In this paper, we consider the two-sample location shift model, a classic semiparametric model introduced by Stein (1956). This model is known for its adaptive nature, enabling nonparametric estimation with full parametric efficiency. Existing nonparametric estimators of the location shift often depend on external tuning parameters, which restricts their practical applicability (Van der Vaart and Wellner, 2021). We demonstrate that introducing an additional assumption of log-concavity on the underlying density can alleviate the need for tuning parameters. We propose a one step estimator for location shift estimation, utilizing log-concave density estimation techniques to facilitate tuning-free estimation of the efficient influence function.

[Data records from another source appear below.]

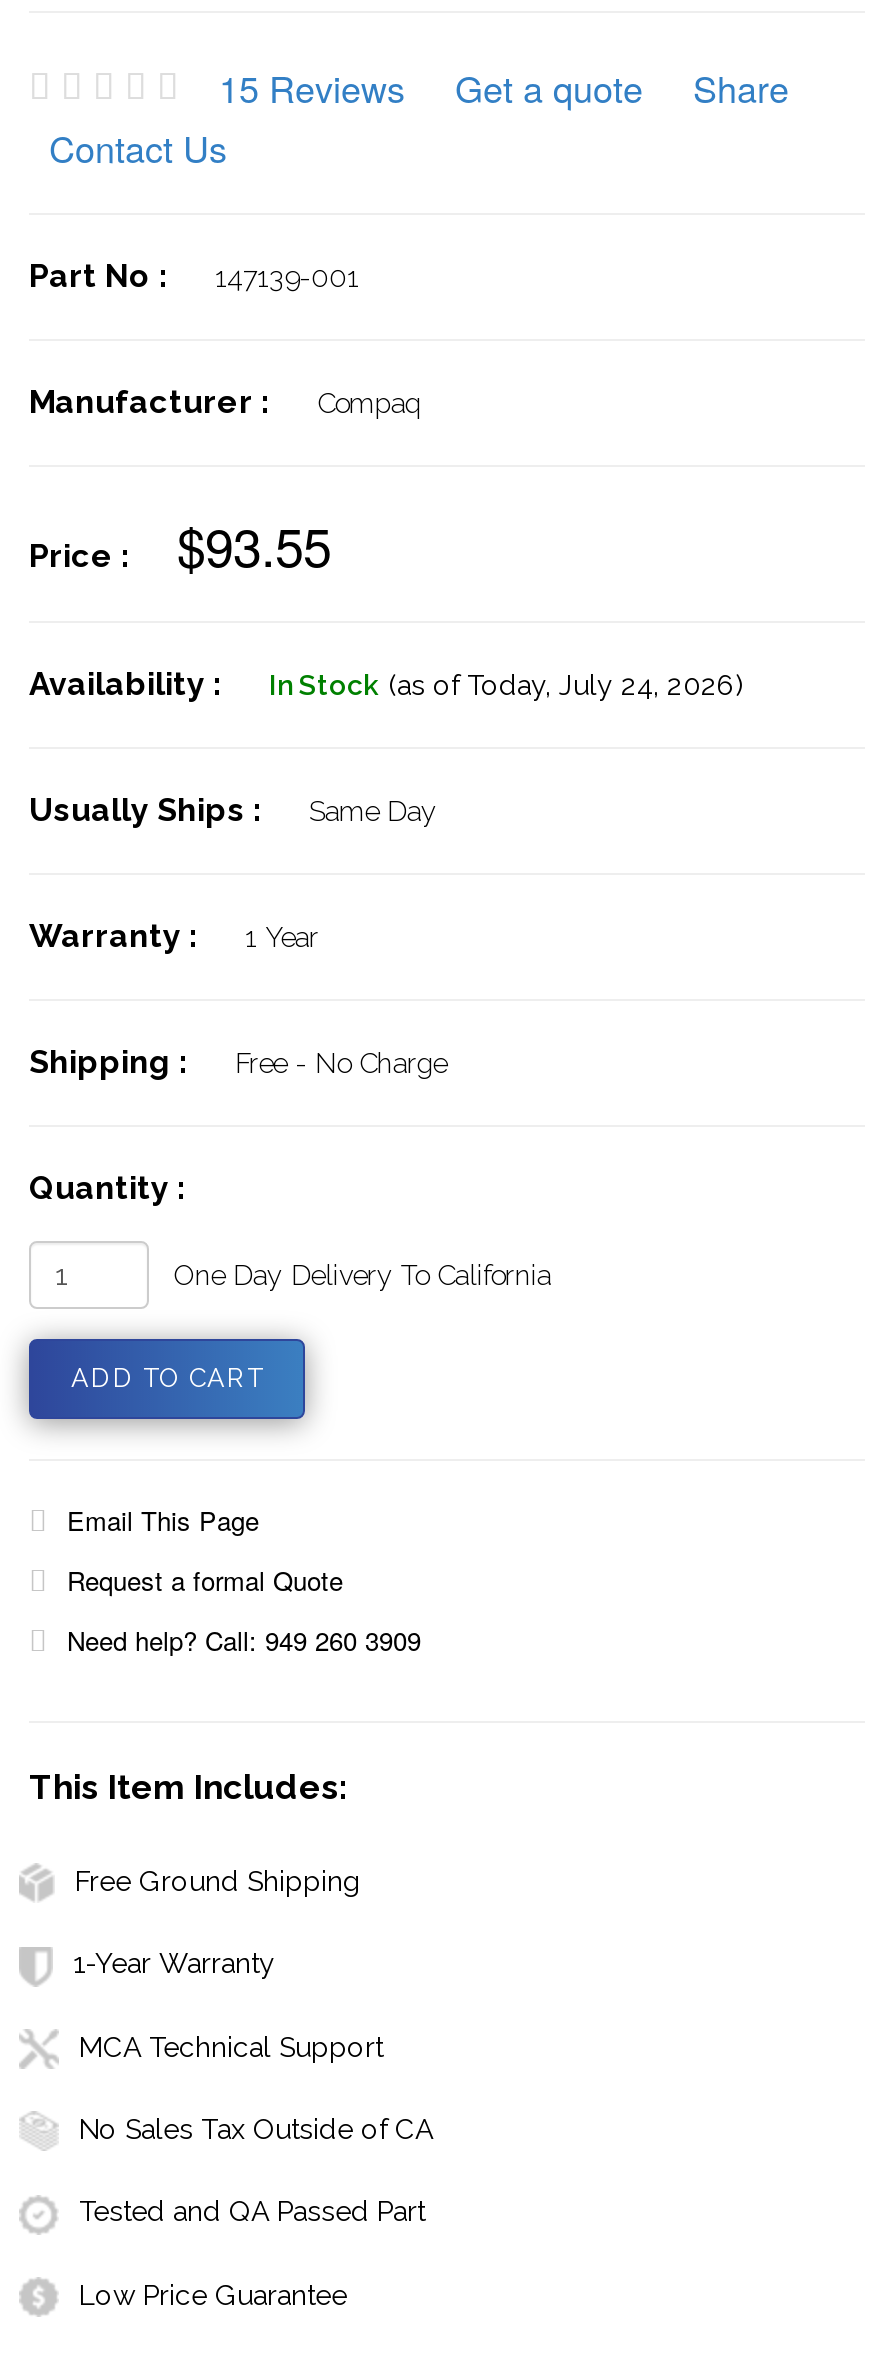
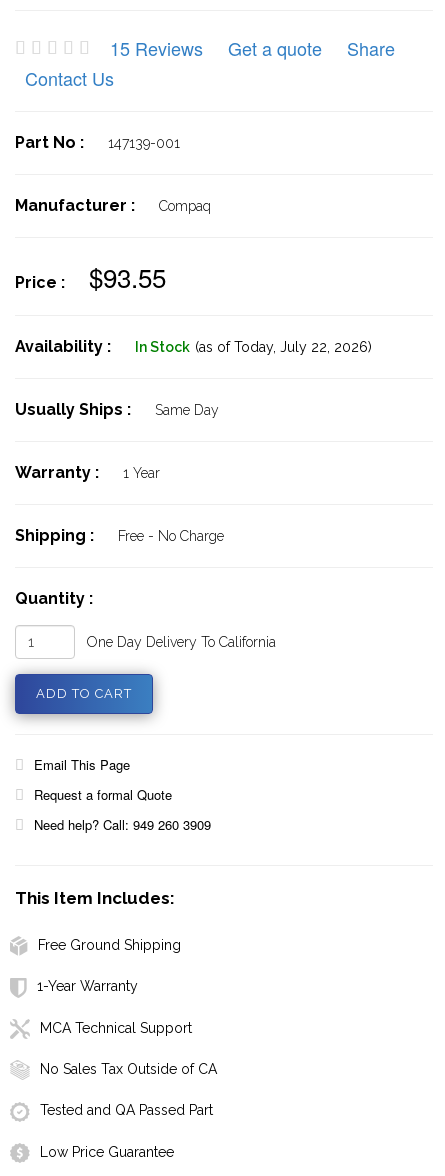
- In Stock (as of Today, July 24, 2026)
+ In Stock (as of Today, July 22, 2026)
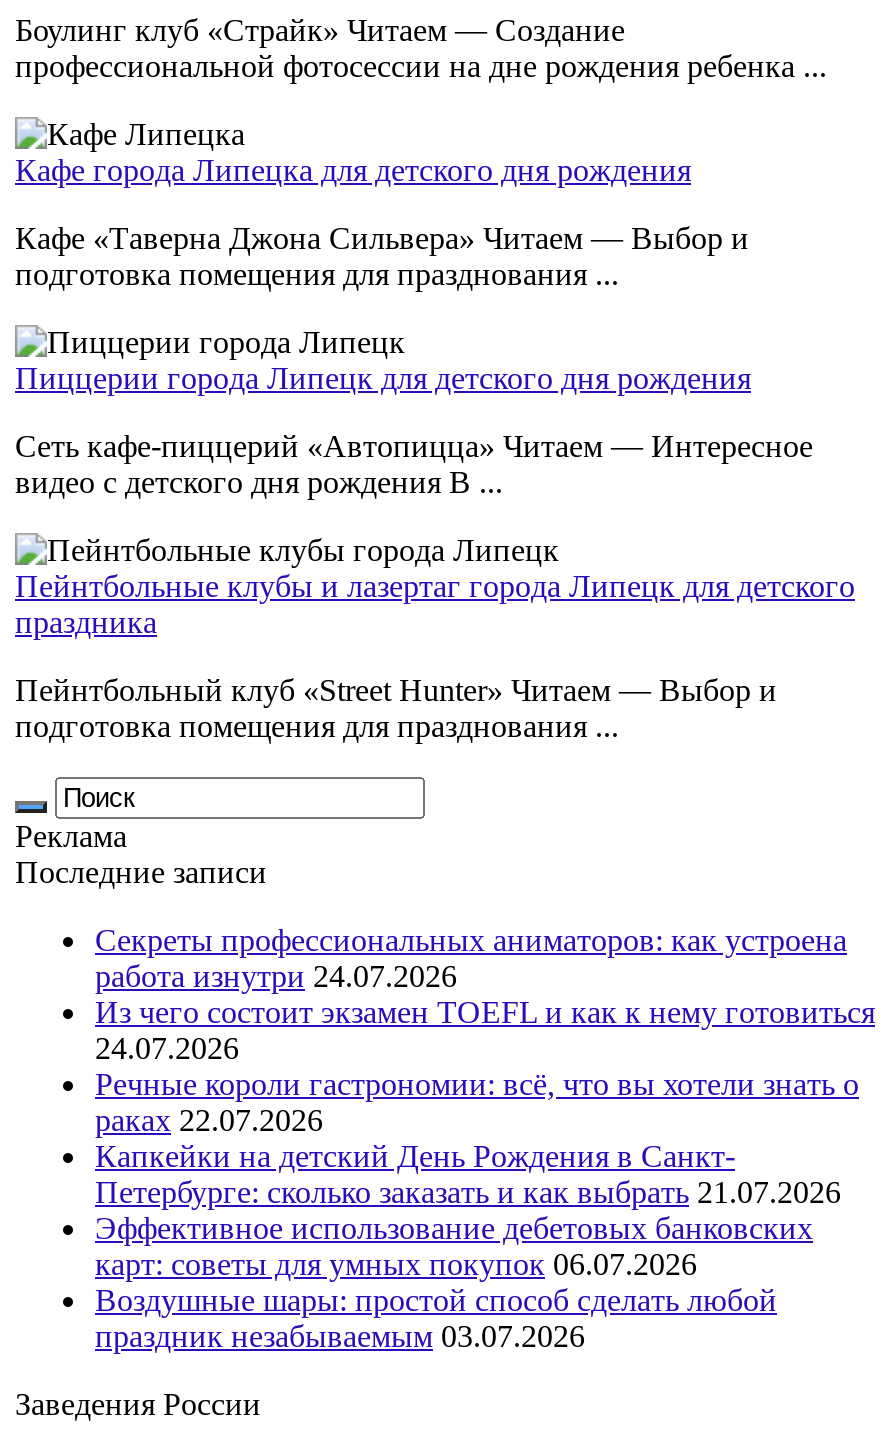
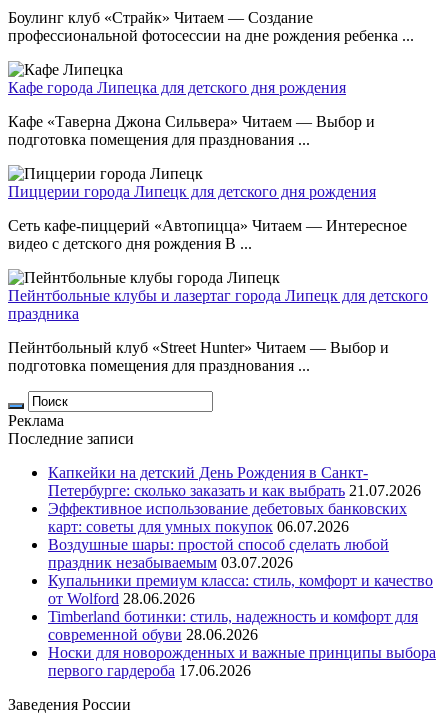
- Секреты профессиональных аниматоров: как устроена
- работа изнутри 24.07.2026
- Из чего состоит экзамен TOEFL и как к нему готовиться
- 24.07.2026
- Речные короли гастрономии: всё, что вы хотели знать о
- раках 22.07.2026

moved up: Капкейки на детский День Рождения в Санкт- | Петербурге: сколько заказать и как выбрать 21.07.2026 | Эффективное использование дебетовых банковских | карт: советы для умных покупок 06.07.2026 | Воздушные шары: простой способ сделать любой | праздник незабываемым 03.07.2026

+ Купальники премиум класса: стиль, комфорт и качество
+ от Wolford 28.06.2026
+ Timberland ботинки: стиль, надежность и комфорт для
+ современной обуви 28.06.2026
+ Носки для новорожденных и важные принципы выбора
+ первого гардероба 17.06.2026
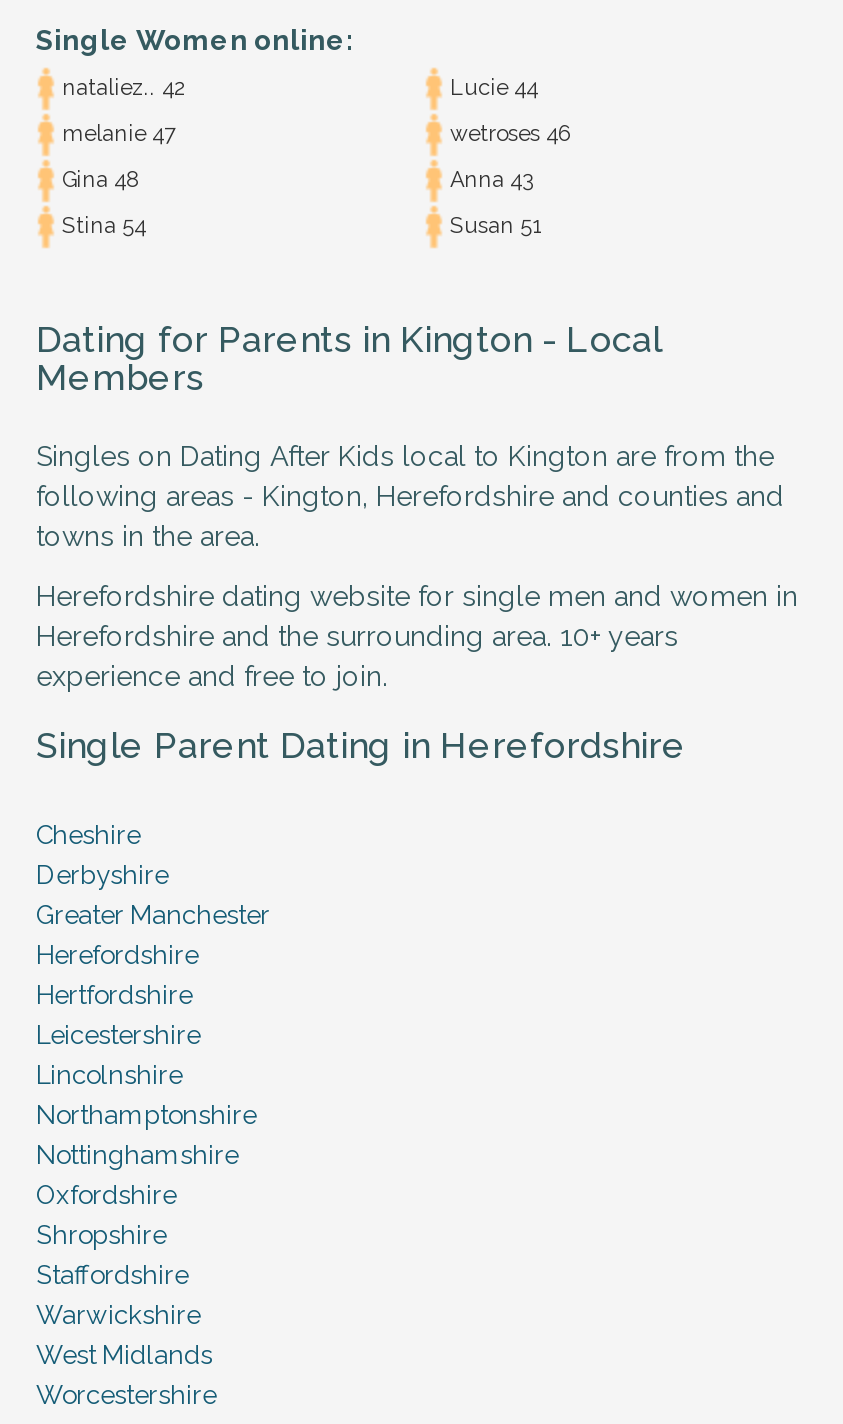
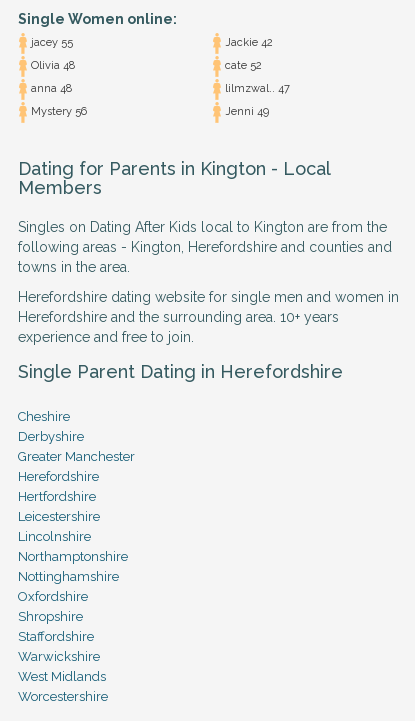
- nataliez.. 42
- Lucie 44
+ jacey 55
+ Jackie 42

- melanie 47
- wetroses 46
+ Olivia 48
+ cate 52

- Gina 48
- Anna 43
+ anna 48
+ lilmzwal.. 47

- Stina 54
- Susan 51
+ Mystery 56
+ Jenni 49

While we employ a truncated version of the one step estimator for theoretical adaptivity, our simulations indicate that the one step estimators perform best with zero truncation, eliminating the need for tuning during practical implementation.

翻译：本文考虑由Stein（1956）提出的经典半参数模型——两样本位置平移模型。该模型以其自适应性著称，能够实现具备完全参数效率的非参数估计。现有位置平移的非参数估计量通常依赖于外部调优参数，这限制了其实用性（Van der Vaart and Wellner, 2021）。我们证明，在潜在密度上引入额外的对数凹性假设可消除调优参数的需求。本文提出一种基于对数凹密度估计技术的位置平移一步估计量，通过高效影响函数的无调优估计实现目标。虽然我们采用截断版本的一步估计量来保证理论自适应性，但模拟实验表明，零截断的一步估计量在无调优参数的实际应用中表现最佳。